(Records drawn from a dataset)

--------------------------------------------------

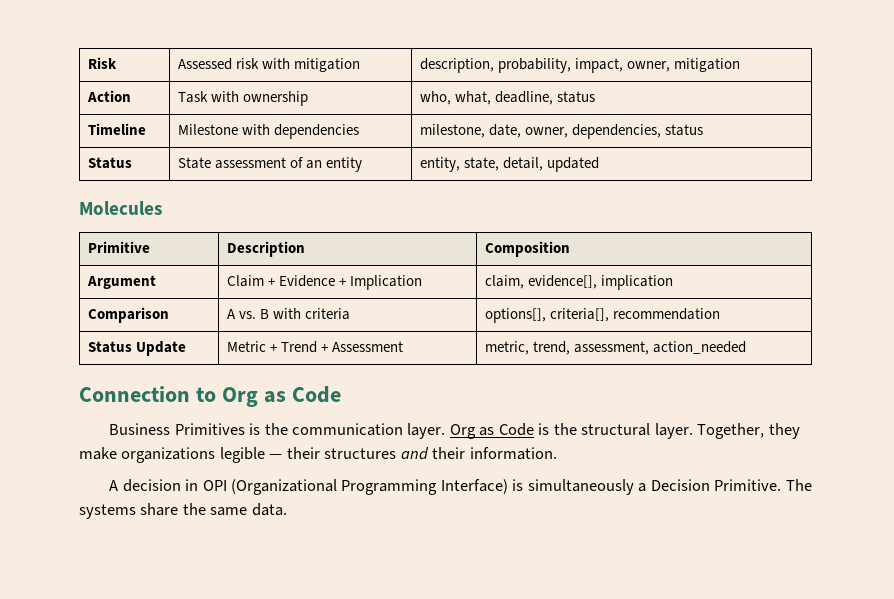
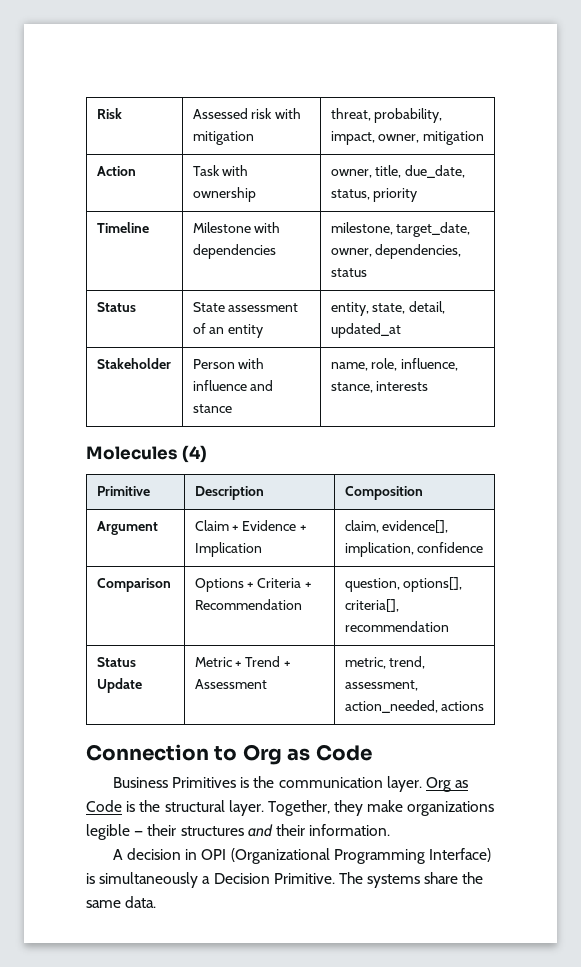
- Risk | Assessed risk with mitigation | description, probability, impact, owner, mitigation
+ Risk | Assessed risk with mitigation | threat, probability, impact, owner, mitigation
- Action | Task with ownership | who, what, deadline, status
+ Action | Task with ownership | owner, title, due_date, status, priority
- Timeline | Milestone with dependencies | milestone, date, owner, dependencies, status
+ Timeline | Milestone with dependencies | milestone, target_date, owner, dependencies, status
- Status | State assessment of an entity | entity, state, detail, updated
+ Status | State assessment of an entity | entity, state, detail, updated_at
+ Stakeholder | Person with influence and stance | name, role, influence, stance, interests
- Molecules
+ Molecules (4)
- Argument | Claim + Evidence + Implication | claim, evidence[], implication
+ Argument | Claim + Evidence + Implication | claim, evidence[], implication, confidence
- Comparison | A vs. B with criteria | options[], criteria[], recommendation
+ Comparison | Options + Criteria + Recommendation | question, options[], criteria[], recommendation
- Status Update | Metric + Trend + Assessment | metric, trend, assessment, action_needed
+ Status Update | Metric + Trend + Assessment | metric, trend, assessment, action_needed, actions

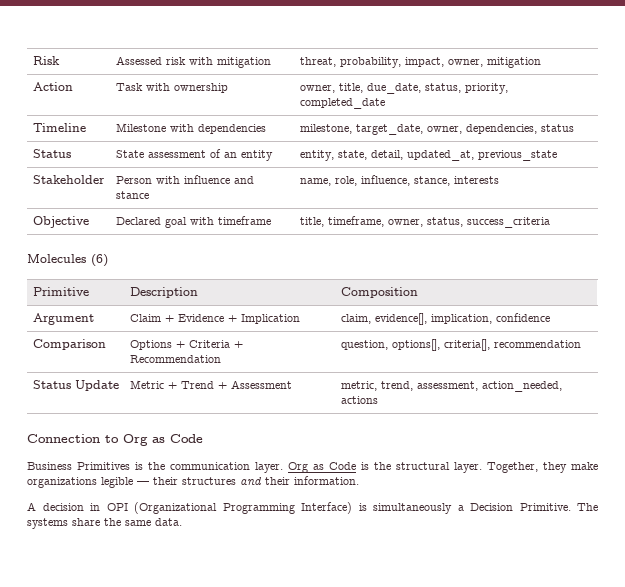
- Action | Task with ownership | owner, title, due_date, status, priority
+ Action | Task with ownership | owner, title, due_date, status, priority, completed_date
- Status | State assessment of an entity | entity, state, detail, updated_at
+ Status | State assessment of an entity | entity, state, detail, updated_at, previous_state
+ Objective | Declared goal with timeframe | title, timeframe, owner, status, success_criteria
- Molecules (4)
+ Molecules (6)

--------------------------------------------------

Work order: Each line above must be repeated exactly in the answer, with pictures omitted.

Result for this exercise:
- Risk | Assessed risk with mitigation | description, probability, impact, owner, mitigation
+ Risk | Assessed risk with mitigation | threat, probability, impact, owner, mitigation
- Action | Task with ownership | who, what, deadline, status
+ Action | Task with ownership | owner, title, due_date, status, priority
- Timeline | Milestone with dependencies | milestone, date, owner, dependencies, status
+ Timeline | Milestone with dependencies | milestone, target_date, owner, dependencies, status
- Status | State assessment of an entity | entity, state, detail, updated
+ Status | State assessment of an entity | entity, state, detail, updated_at
+ Stakeholder | Person with influence and stance | name, role, influence, stance, interests
- Molecules
+ Molecules (4)
- Argument | Claim + Evidence + Implication | claim, evidence[], implication
+ Argument | Claim + Evidence + Implication | claim, evidence[], implication, confidence
- Comparison | A vs. B with criteria | options[], criteria[], recommendation
+ Comparison | Options + Criteria + Recommendation | question, options[], criteria[], recommendation
- Status Update | Metric + Trend + Assessment | metric, trend, assessment, action_needed
+ Status Update | Metric + Trend + Assessment | metric, trend, assessment, action_needed, actions

- Action | Task with ownership | owner, title, due_date, status, priority
+ Action | Task with ownership | owner, title, due_date, status, priority, completed_date
- Status | State assessment of an entity | entity, state, detail, updated_at
+ Status | State assessment of an entity | entity, state, detail, updated_at, previous_state
+ Objective | Declared goal with timeframe | title, timeframe, owner, status, success_criteria
- Molecules (4)
+ Molecules (6)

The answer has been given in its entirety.